Kiesa Kay
MNJ Correspondent
Spruce Pine mountains have supplied the world with the pure quartz essential to creating silicon chips thanks to two powerful companies, Sibelco and the Quartz Corporation, but now the Quartz Corporation plant in Altapass has closed its doors.
Quartz announced the closure last week.
“Closing the Altapass plant has been a difficult decision,” said May Kristin Haugen, head of communication for The Quartz Corporation. “To ease this transition period, The Quartz Corp will begin by providing every affected employee with two weeks of emergency pay, with longer-term support forthcoming. We are reducing our workforce by 20 to 30 employees.”
Employees can apply for vacant positions at other plants, and the facility in the Micaville area will remain open, she said. The closure of the Altapass location will continue indefinitely.
The Quartz Corp United States operations are solely in Western North Carolina.
According to Passing the Torch, a finance and economics newsletter, “The entire $580 billion chip industry, every GPU training an LLM, every processor in your phone, every accelerator Nvidia ships, traces its material lineage back to a few hundred acres in Mitchell County.”
Making silicon wafers requires a melting process involving quartz of 99.999 percent purity, and that quartz is found in the pegmatite of Spruce Pine. The Quartz Corporation finds rock deposits and uses special, proprietary separation techniques to transform them into the purest form of silica on the planet, according to their website. A visit to the Minerals Museum in Spruce Pine shows one of the quartz crucibles essential to production of silicon wafers used in optical fiber, semiconductor, solar, and other applications. Business Research Insights Marketing overview estimated that in 2026, the global microchip market is valued at $649.23 billion.

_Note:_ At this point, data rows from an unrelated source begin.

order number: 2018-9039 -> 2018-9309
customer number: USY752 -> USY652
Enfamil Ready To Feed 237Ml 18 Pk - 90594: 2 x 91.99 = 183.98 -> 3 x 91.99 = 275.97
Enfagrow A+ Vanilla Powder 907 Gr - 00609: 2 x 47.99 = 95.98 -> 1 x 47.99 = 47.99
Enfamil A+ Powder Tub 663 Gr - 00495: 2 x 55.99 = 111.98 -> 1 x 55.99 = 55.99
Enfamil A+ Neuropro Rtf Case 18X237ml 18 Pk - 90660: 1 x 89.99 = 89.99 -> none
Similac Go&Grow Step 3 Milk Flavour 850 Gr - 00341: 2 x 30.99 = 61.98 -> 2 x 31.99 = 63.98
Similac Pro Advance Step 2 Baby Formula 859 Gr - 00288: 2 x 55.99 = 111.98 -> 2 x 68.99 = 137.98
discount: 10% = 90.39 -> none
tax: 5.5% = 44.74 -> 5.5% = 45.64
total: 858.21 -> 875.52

Renewable energy relies on microchips.
“The solar energy industry, a significant business area for The Quartz Corp, continues dealing with ongoing losses as an overcapacity crisis impacts upstream supply chains,” Haugen said. “We have been patient in waiting for the situation to improve in the hope that the high purity quartz market will recover, but it is expected to remain stressed for the foreseeable future.”
The Solar Energies Industry Association reported in their Solar Market Insight Report for the fourth quarter of 2025 that they expect the national community solar market to contract by 8 percent every year through 2030.

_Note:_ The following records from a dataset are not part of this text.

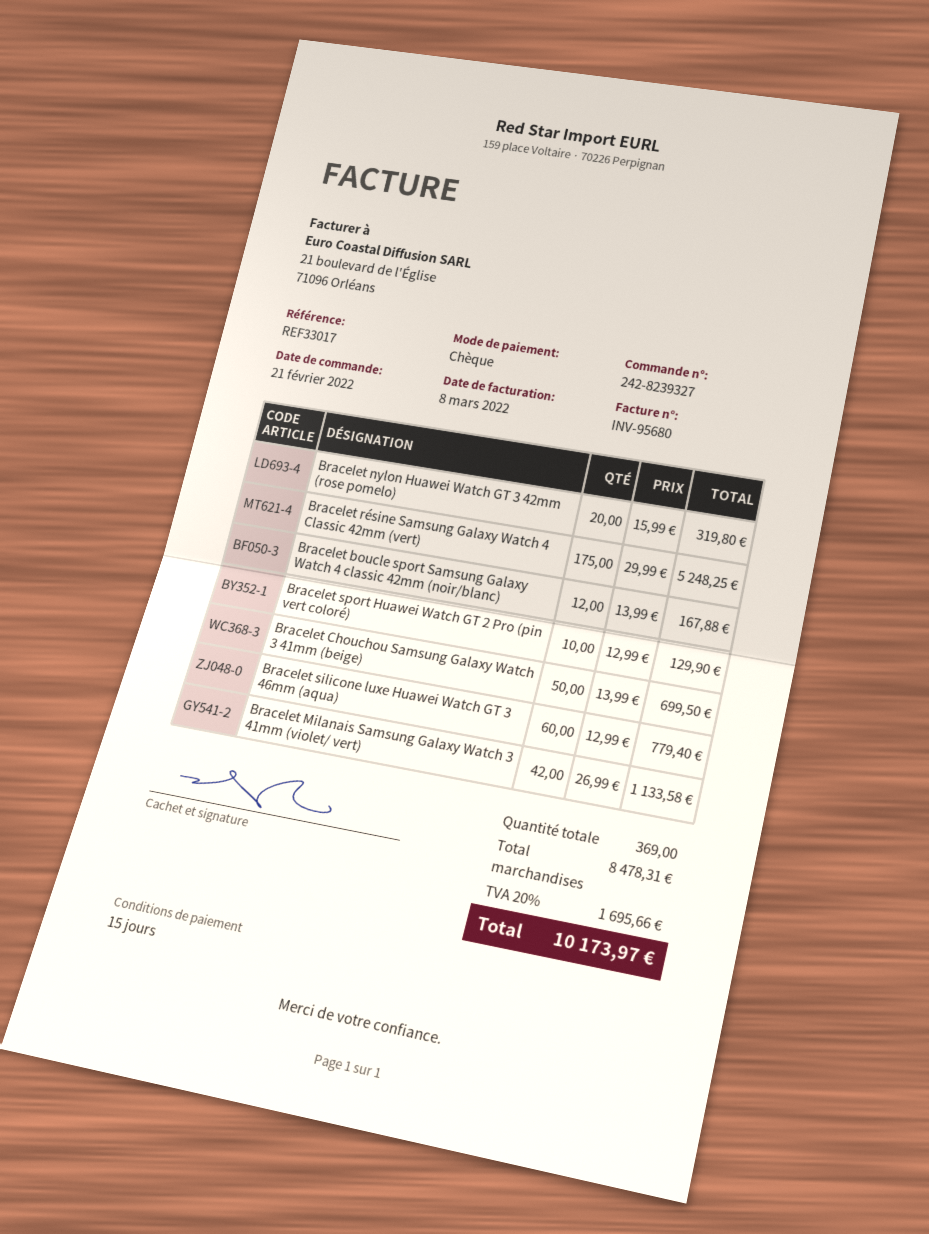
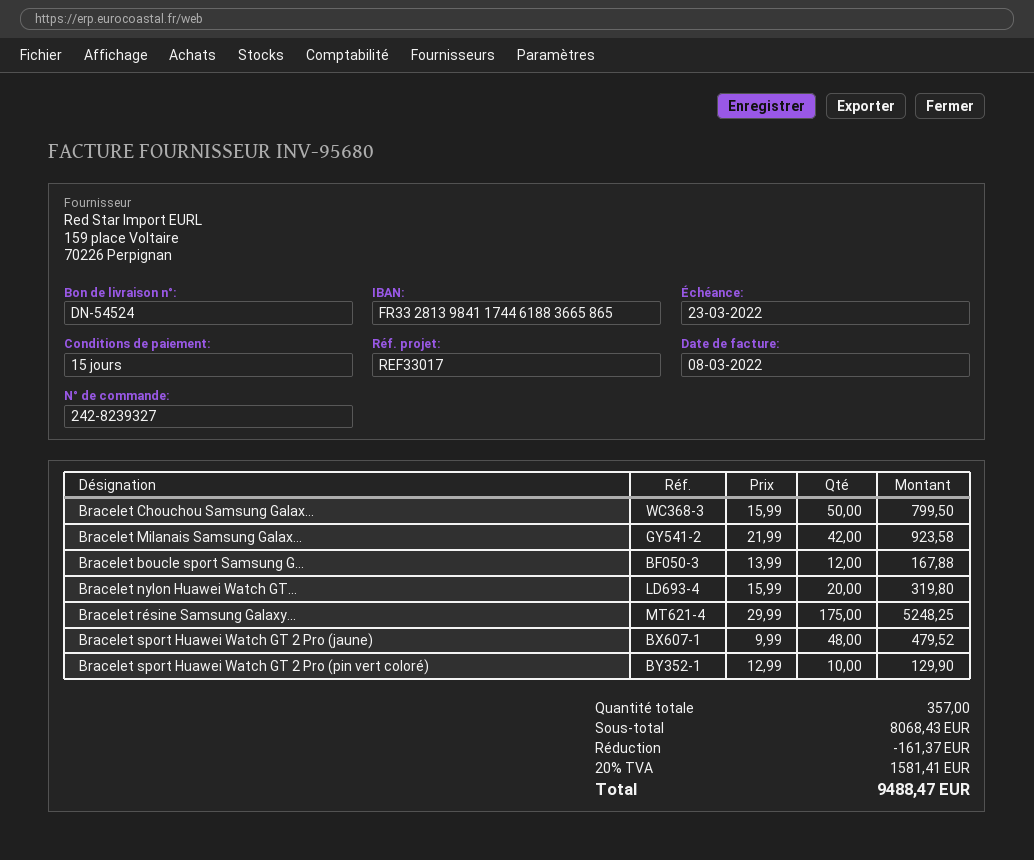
Bracelet Chouchou Samsung Galaxy Watch 3 41mm (beige): 50 x 13.99 = 699.50 -> 50 x 15.99 = 799.50
Bracelet silicone luxe Huawei Watch GT 3 46mm (aqua): 60 x 12.99 = 779.40 -> none
Bracelet Milanais Samsung Galaxy Watch 3 41mm (violet/ vert): 42 x 26.99 = 1133.58 -> 42 x 21.99 = 923.58
Bracelet sport Huawei Watch GT 2 Pro (jaune): none -> 48 x 9.99 = 479.52
total quantity: 369 -> 357
subtotal: 8478.31 -> 8068.43
discount: none -> 161.37
tax: 20% = 1695.66 -> 20% = 1581.41
total: 10173.97 -> 9488.47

“As new development opportunities for traditional community solar continue to decline, community solar developers report increased interest in exploring community-scale solar and storage development outside of traditional program models,” the report stated.
The Quartz Corporation and Sibelco, a Belgian-owned company, supply 80 percent of the global semiconductor-grade quartz market, according to IDN Financials. A year ago, IDN Financials shared that China had discovered more than 35 million tons of quartz reserves in Qinling, Henan Province, and Altay, in the Xinjiang Autonomous Region.
The plant that is now closing has a deep legacy in Spruce Pine. The Lawson United Feldspar and Mineral Company, which mined potassium feldspar, mica, and quartz, incorporated in 1957. Many mergers and acquisitions later, Imerys, a multinational corporation based in France with operations in 39 countries and more than 13,000 employees, merged quartz assets with Norsk Mineral, a family owned business in Norway with co-investments on three continents. In 2011, the Quartz Corporation in Spruce Pine began. Compworth estimates annual revenue at $70.9 million.
“Hopefully, quartz will be back and they will be strong again,” said Mitchell County Manager Allan Cook. “Market trends flip. We hope to get those jobs back.”
The Quartz Corporation has been a supporter of the community since 2011, donating to multiple nonprofits, including Blue Ridge Resource Conservation and Development, Marine Toys for Tots Foundation, Avery County 4H Saddle Club, Special Olympics of Mitchell County, and many others.
“From a remote corner of the world, we’ve taken on hundreds of projects and sponsorships over the years to make our community a better place to live, work, and play,” Haugen said. “Our continued dedication to this effort remains central to what we value most — caring for people, even in challenging times.”